• Work to complete
Your answer should be every line from the records that contains "Cepure".

++++ Records for the task

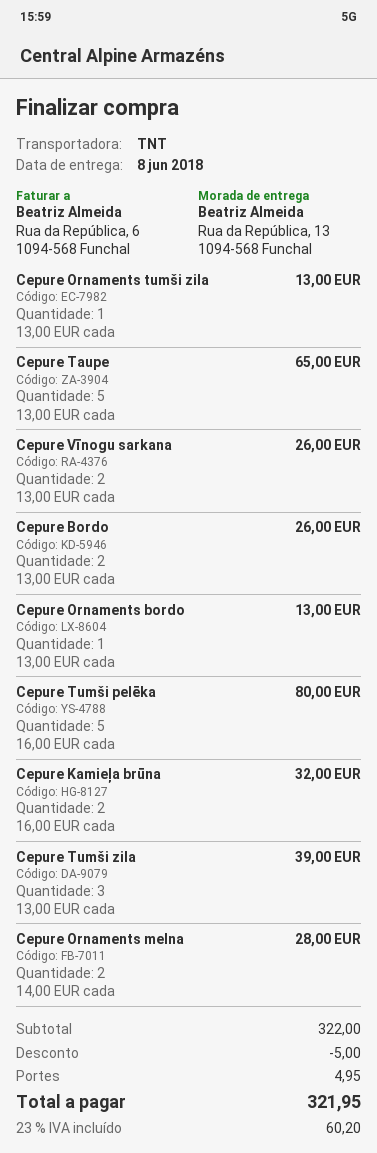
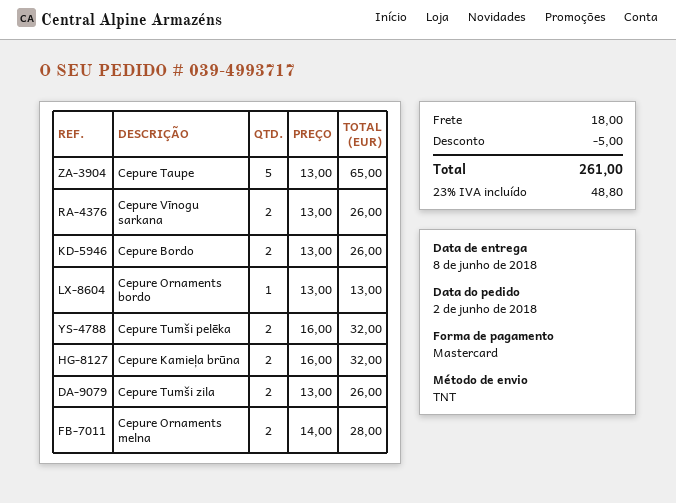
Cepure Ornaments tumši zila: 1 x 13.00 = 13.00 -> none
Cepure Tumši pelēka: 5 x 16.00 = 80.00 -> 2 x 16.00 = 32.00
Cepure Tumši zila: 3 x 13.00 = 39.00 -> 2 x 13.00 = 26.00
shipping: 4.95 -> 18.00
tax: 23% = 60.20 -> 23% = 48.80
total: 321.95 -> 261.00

++++++++

• Task solution
Cepure Ornaments tumši zila: 1 x 13.00 = 13.00 -> none
Cepure Tumši pelēka: 5 x 16.00 = 80.00 -> 2 x 16.00 = 32.00
Cepure Tumši zila: 3 x 13.00 = 39.00 -> 2 x 13.00 = 26.00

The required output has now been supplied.